Could you print the listing again exactly, omitting the pictures?

-- SOURCE RECORDS follows --

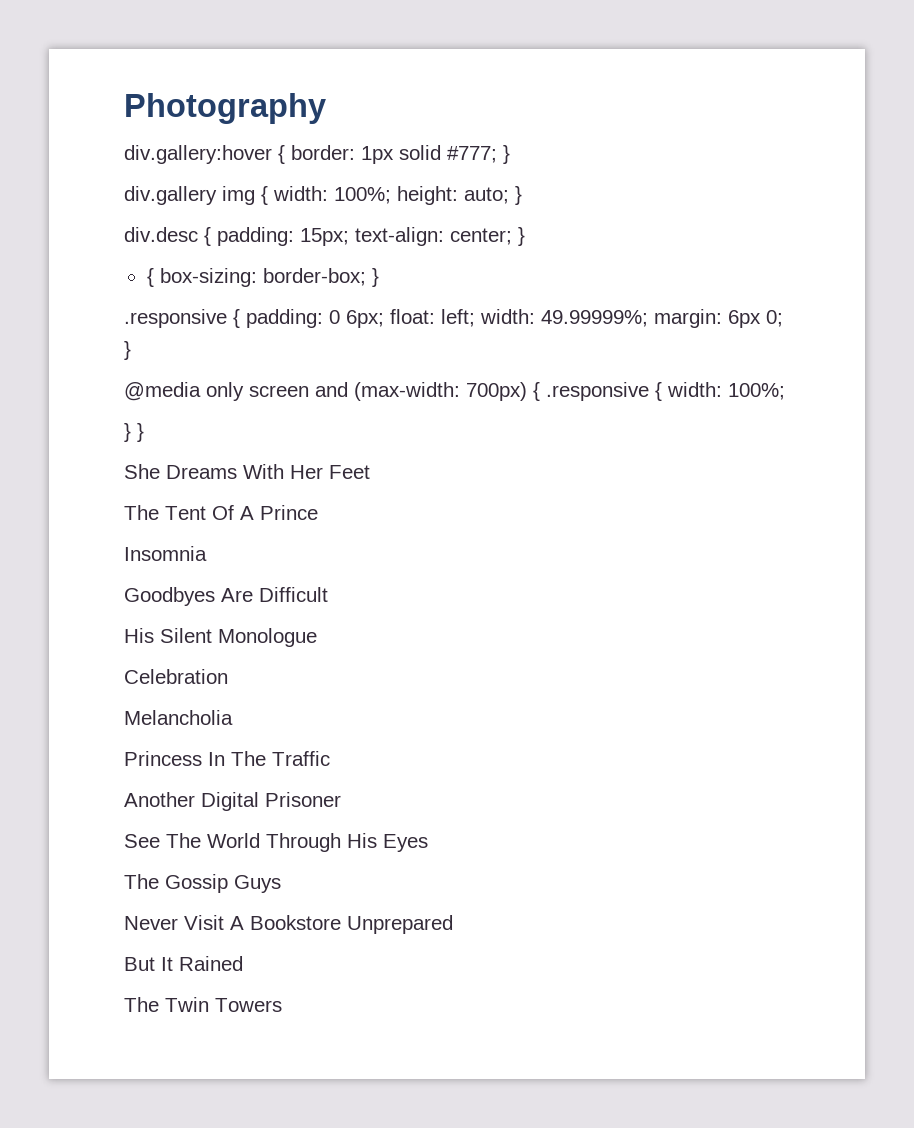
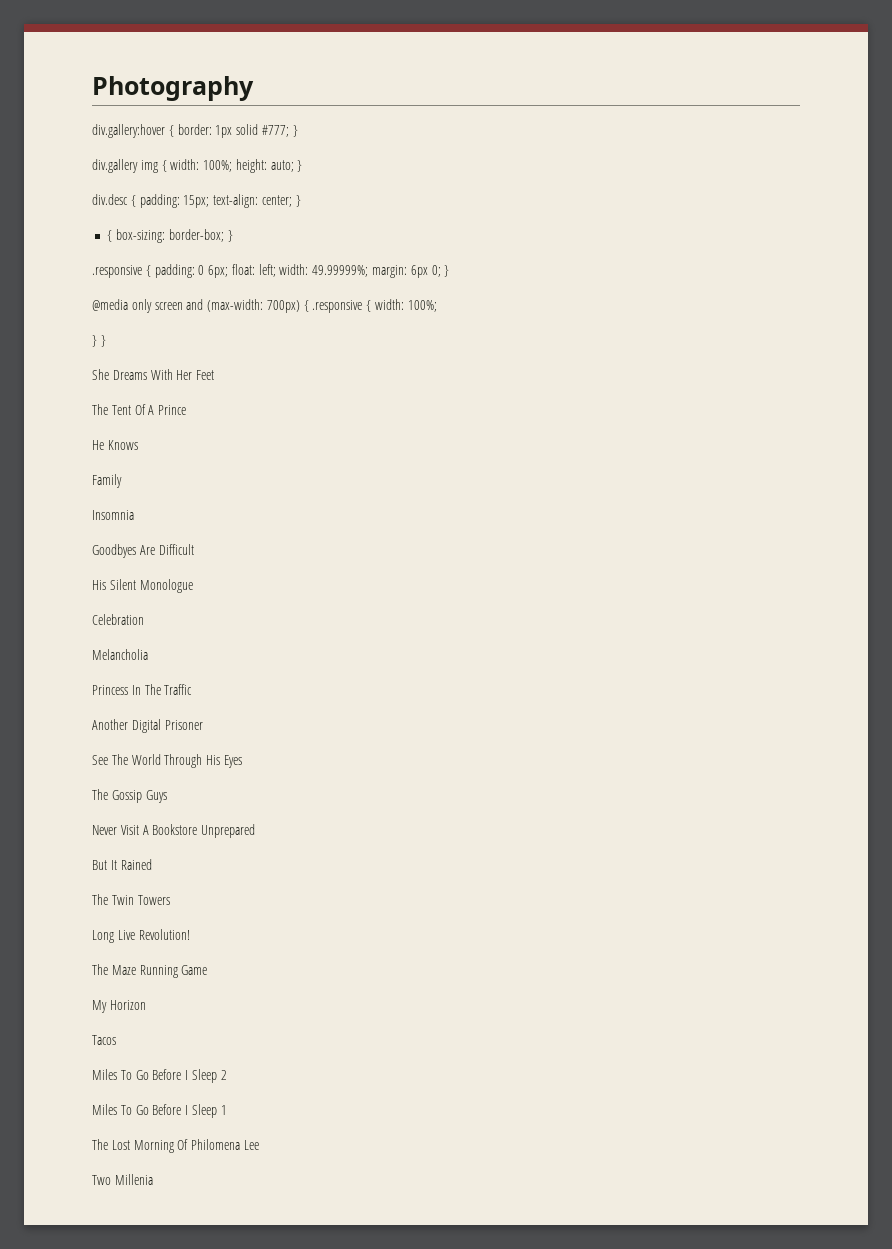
+ He Knows
+ Family
+ Long Live Revolution!
+ The Maze Running Game
+ My Horizon
+ Tacos
+ Miles To Go Before I Sleep 2
+ Miles To Go Before I Sleep 1
+ The Lost Morning Of Philomena Lee
+ Two Millenia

-- SOURCE RECORDS concluded --

(RESULT)
+ He Knows
+ Family
+ Long Live Revolution!
+ The Maze Running Game
+ My Horizon
+ Tacos
+ Miles To Go Before I Sleep 2
+ Miles To Go Before I Sleep 1
+ The Lost Morning Of Philomena Lee
+ Two Millenia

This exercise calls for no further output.